* WORK TO COMPLETE:
Begin at the line containing "<li><span>Keckverschluss (für 30" in the records below, end at the line containing "2px; top: 8px;", and retype each line in that span exactly. No other line and no image should appear.

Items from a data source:
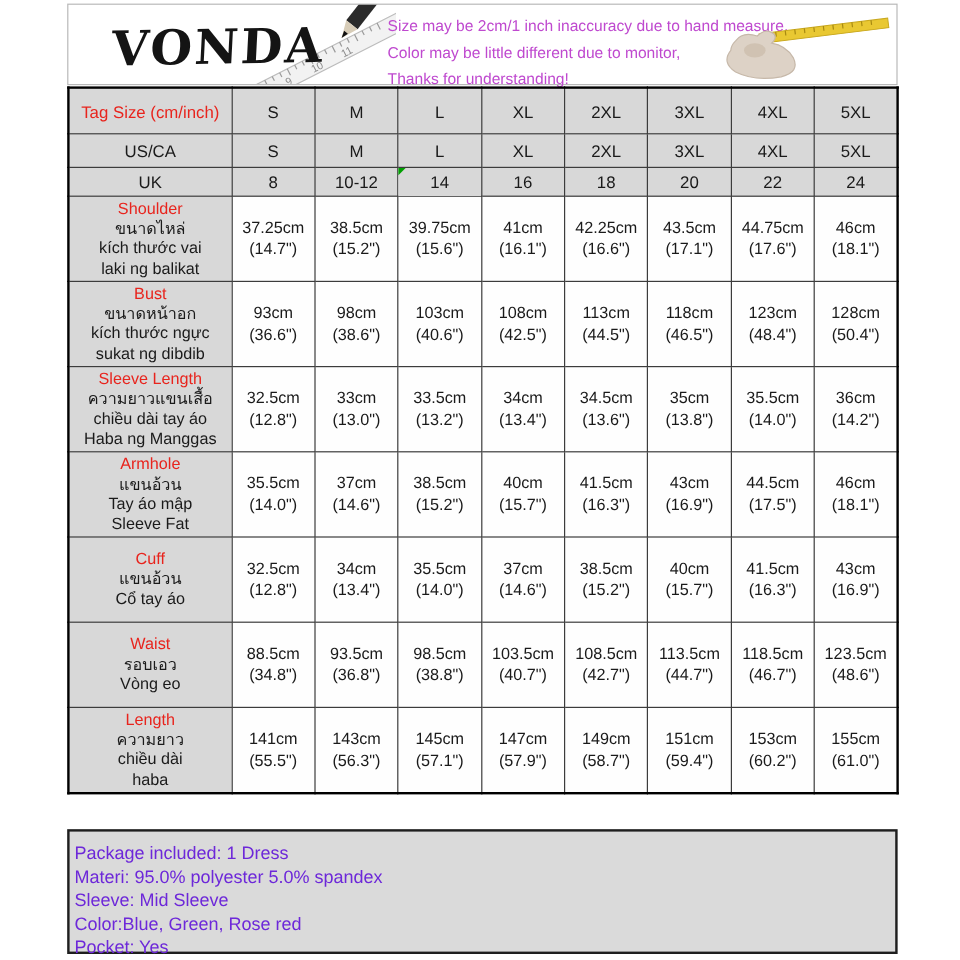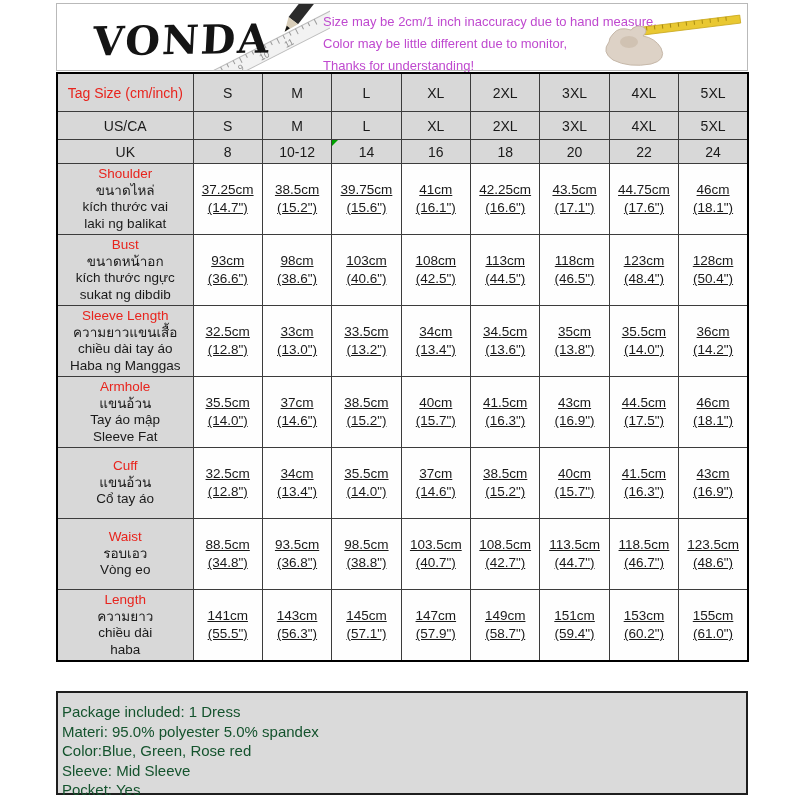--- a/index.html
+++ b/index.html
@@ -44,7 +44,7 @@
   .red{color:#e8241d;}
   .mrow{height:71px;margin-left:11px;}
   .mrow .label-cell{font-size:13.5px;line-height:16.5px;padding:2px 1px;}
-  .val-cell{background:#fefefe;font-size:13.5px;line-height:18px;text-decoration:underline;}
+  .val-cell{background:#fefefe;font-size:13.5px;line-height:18px;}
   .rel{position:relative;}
   .green-tri{
     position:absolute;left:0;top:0;width:0;height:0;

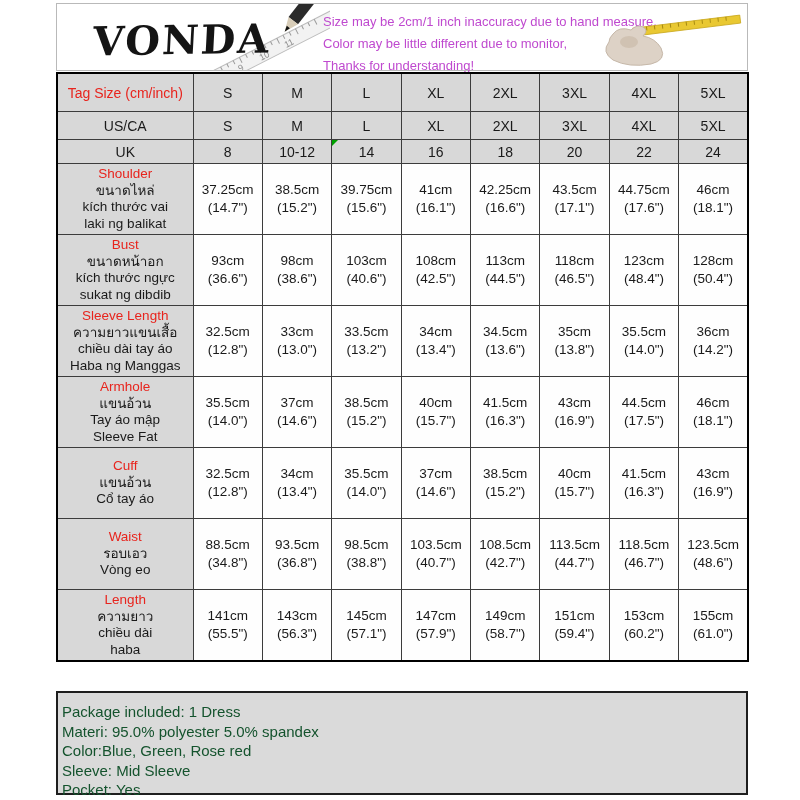--- a/index.html
+++ b/index.html
@@ -55,7 +55,7 @@
   .footer{
     position:absolute;left:56px;top:691px;width:692px;height:104px;
     box-sizing:border-box;background:#dadada;border:2px solid #1e1e1e;
-    padding:9px 6px 0 4px;font-size:15px;line-height:19.5px;color:#14532d;
+    padding:9px 6px 0 4px;font-size:15px;line-height:19.5px;color:#6d28d9;
   }
 </style>
 </head>

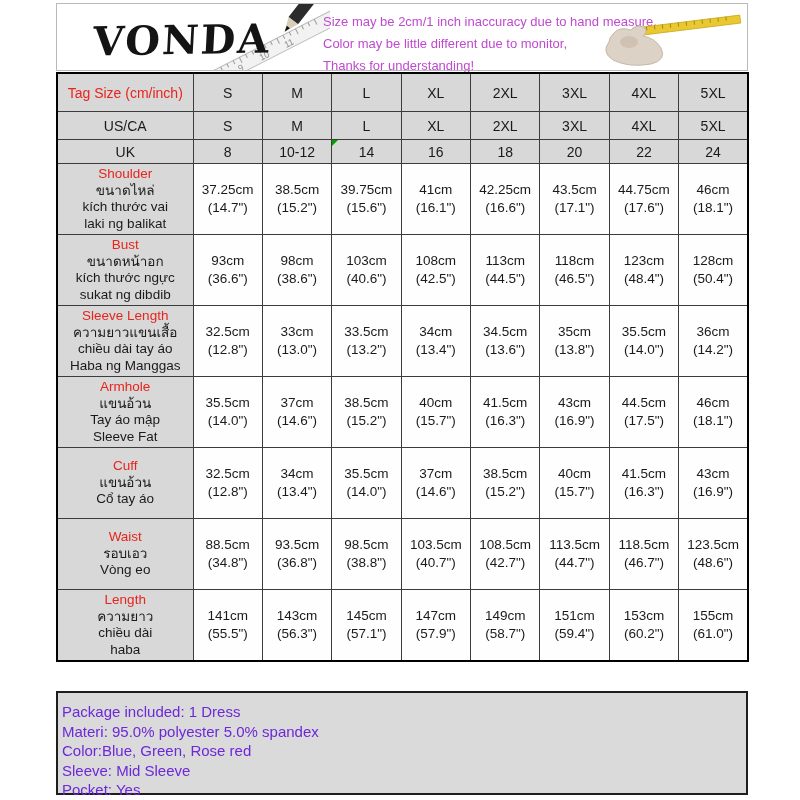--- a/index.html
+++ b/index.html
@@ -463,8 +463,8 @@
   <div class="footer">
     <div>Package included: 1 Dress</div>
     <div>Materi: 95.0% polyester 5.0% spandex</div>
+    <div>Sleeve: Mid Sleeve</div>
     <div>Color:Blue, Green, Rose red</div>
-    <div>Sleeve: Mid Sleeve</div>
     <div>Pocket: Yes</div>
   </div>
 

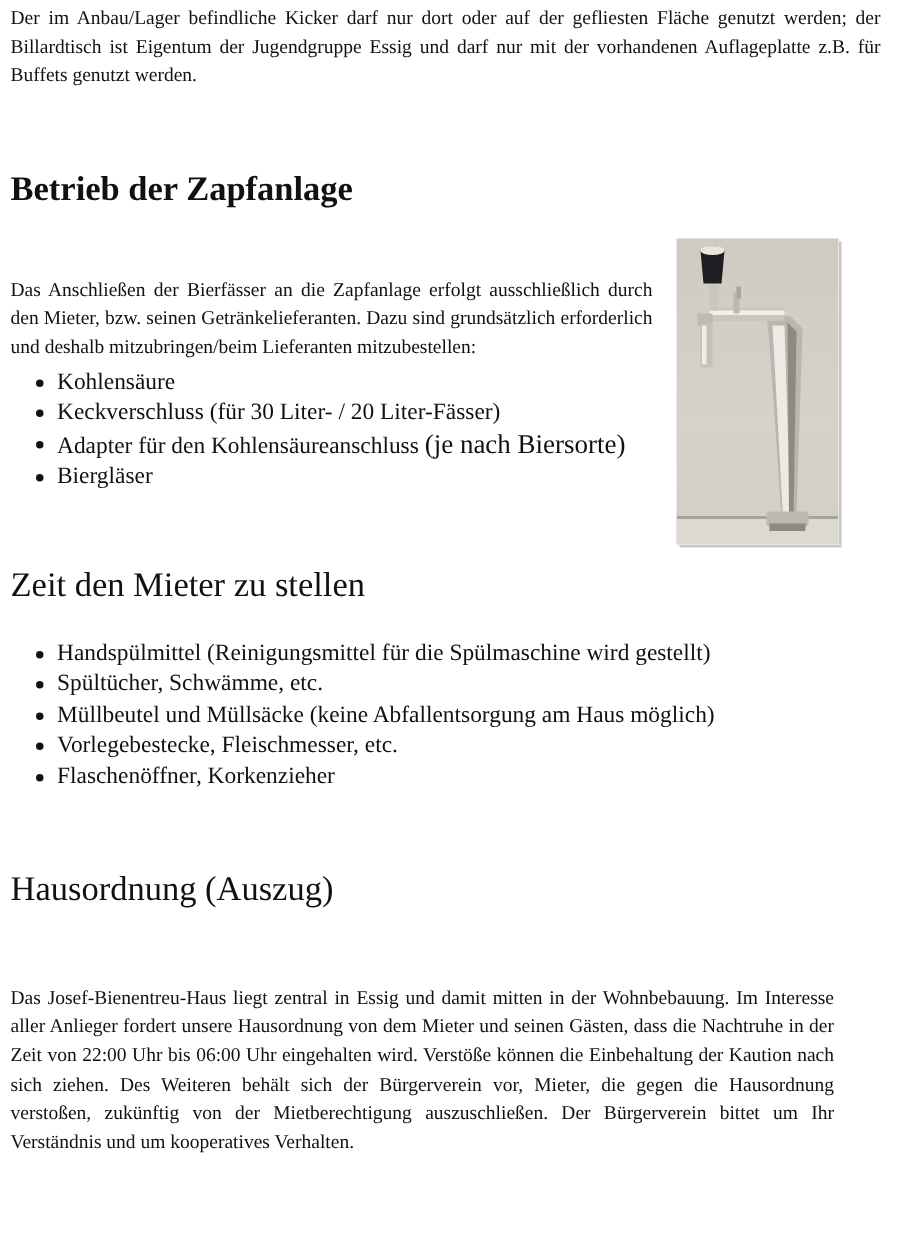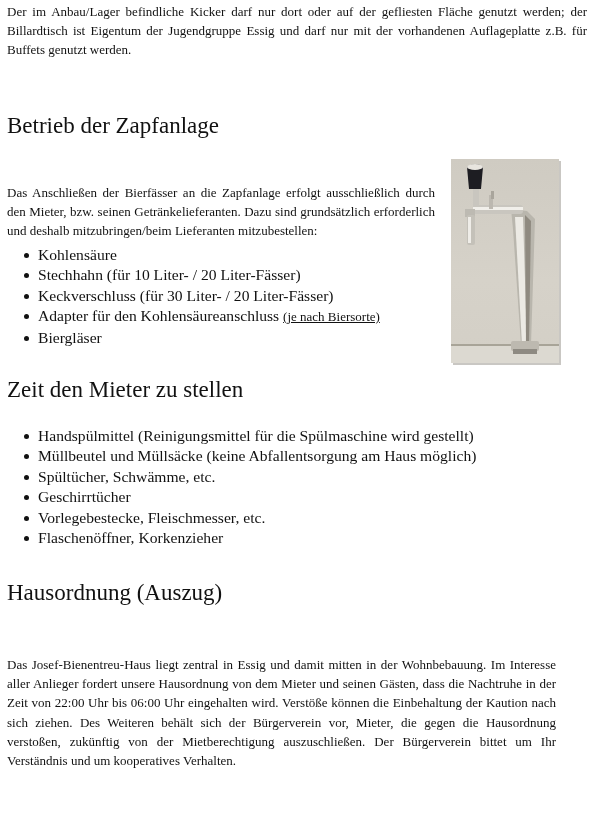--- a/index.html
+++ b/index.html
@@ -43,7 +43,7 @@
 
 <p class="para" style="top:2px; width:580px;">Der im Anbau/Lager befindliche Kicker darf nur dort oder auf der gefliesten Fläche genutzt werden; der Billardtisch ist Eigentum der Jugendgruppe Essig und darf nur mit der vorhandenen Auflageplatte z.B. für Buffets genutzt werden.</p>
 
-<h2 class="heading" style="top:112px;">Betrieb der Zapfanlage</h2>
+<h2 class="heading" style="top:112px;font-weight:bold;">Betrieb der Zapfanlage</h2>
 <p class="para" style="top:158px; width:428px;margin-top:25px;">Das Anschließen der Bierfässer an die Zapfanlage erfolgt ausschließlich durch den Mieter, bzw. seinen Getränkelieferanten. Dazu sind grundsätzlich erforderlich und deshalb mitzubringen/beim Lieferanten mitzubestellen:</p>
 
 <ul class="bullets" style="left:22px; top:245px;">

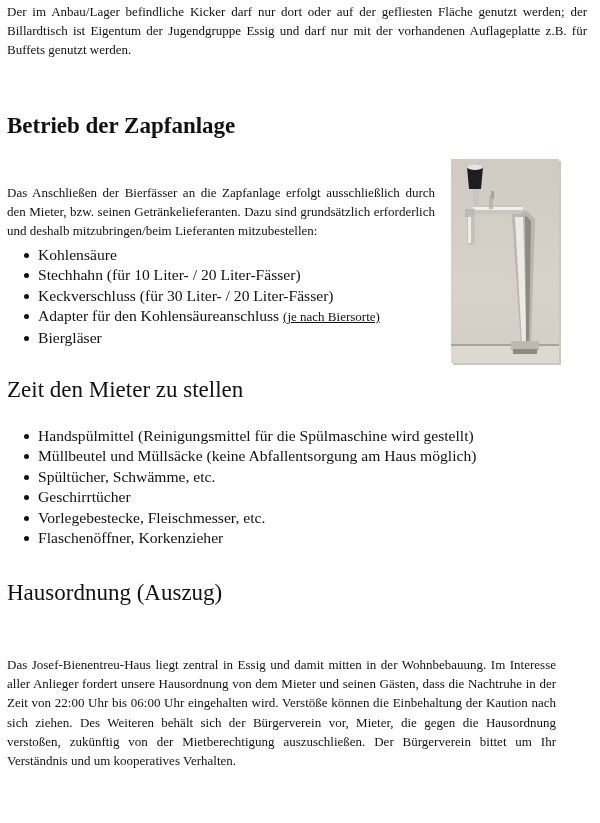--- a/index.html
+++ b/index.html
@@ -48,7 +48,6 @@
 
 <ul class="bullets" style="left:22px; top:245px;">
   <li><span>Kohlensäure</span></li>
-  <li><span>Stechhahn (für 10 Liter- / 20 Liter-Fässer)</span></li>
   <li><span>Keckverschluss (für 30 Liter- / 20 Liter-Fässer)</span></li>
   <li><span>Adapter für den Kohlensäureanschluss</span> <span class="small">(je nach Biersorte)</span></li>
   <li><span>Biergläser</span></li>

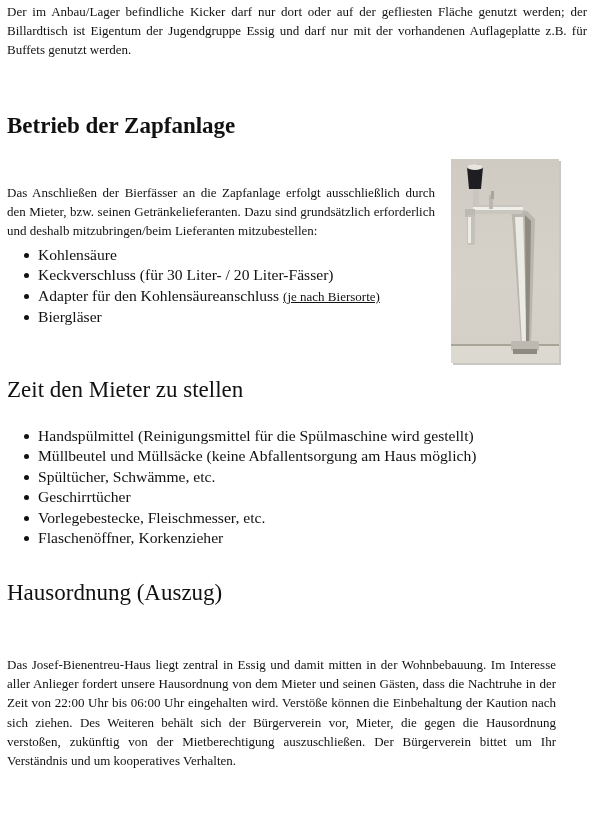--- a/index.html
+++ b/index.html
@@ -26,7 +26,7 @@
       content: ""; position: absolute; left: 2px; top: 8px;
       width: 5px; height: 5px; border-radius: 50%; background: #111;
     }
-    .small { font-size: 13px; text-decoration: underline; }
+    .small { font-size: 18px; }
     .italic { }
 
     

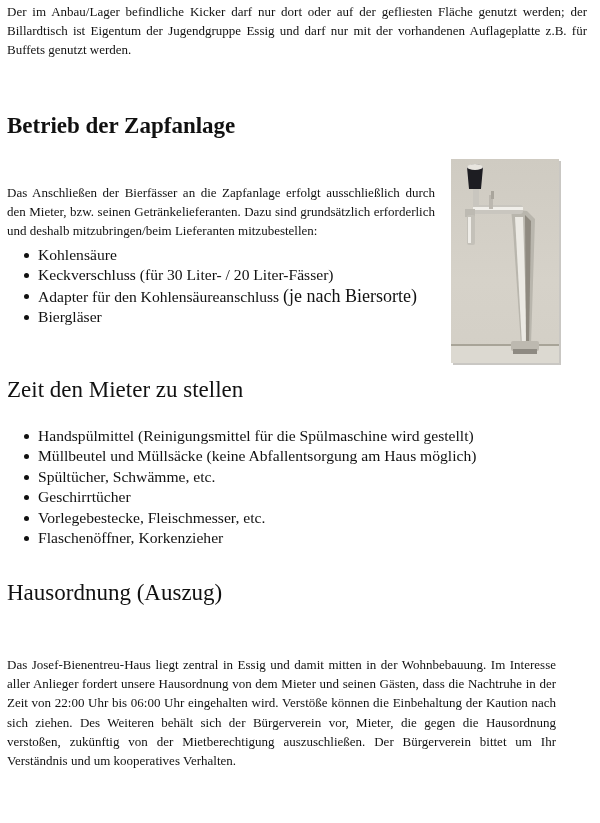--- a/index.html
+++ b/index.html
@@ -84,8 +84,8 @@
 <h2 class="heading" style="top:376px;">Zeit den Mieter zu stellen</h2>
 <ul class="bullets" style="left:22px; top:426px;">
   <li>Handspülmittel (Reinigungsmittel für die Spülmaschine wird gestellt)</li>
+  <li>Spültücher, Schwämme, etc.</li>
   <li>Müllbeutel und Müllsäcke (keine Abfallentsorgung am Haus möglich)</li>
-  <li>Spültücher, Schwämme, etc.</li>
   <li>Geschirrtücher</li>
   <li>Vorlegebestecke, Fleischmesser, etc.</li>
   <li>Flaschenöffner, Korkenzieher</li>

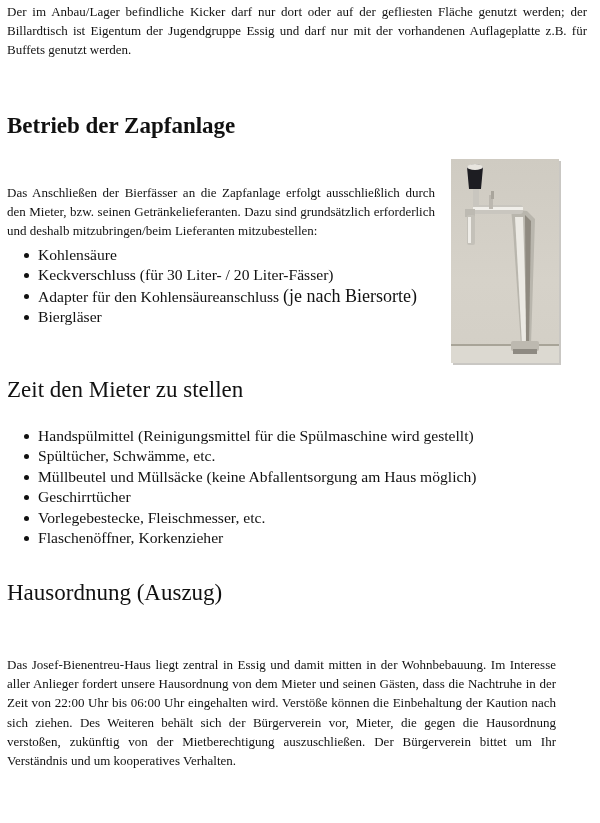--- a/index.html
+++ b/index.html
@@ -86,7 +86,6 @@
   <li>Handspülmittel (Reinigungsmittel für die Spülmaschine wird gestellt)</li>
   <li>Spültücher, Schwämme, etc.</li>
   <li>Müllbeutel und Müllsäcke (keine Abfallentsorgung am Haus möglich)</li>
-  <li>Geschirrtücher</li>
   <li>Vorlegebestecke, Fleischmesser, etc.</li>
   <li>Flaschenöffner, Korkenzieher</li>
 </ul>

* OUTPUT:
   <li><span>Keckverschluss (für 30 Liter- / 20 Liter-Fässer)</span></li>
   <li><span>Adapter für den Kohlensäureanschluss</span> <span class="small">(je nach Biersorte)</span></li>
   <li><span>Biergläser</span></li>

--- a/index.html
+++ b/index.html
@@ -26,7 +26,7 @@
       content: ""; position: absolute; left: 2px; top: 8px;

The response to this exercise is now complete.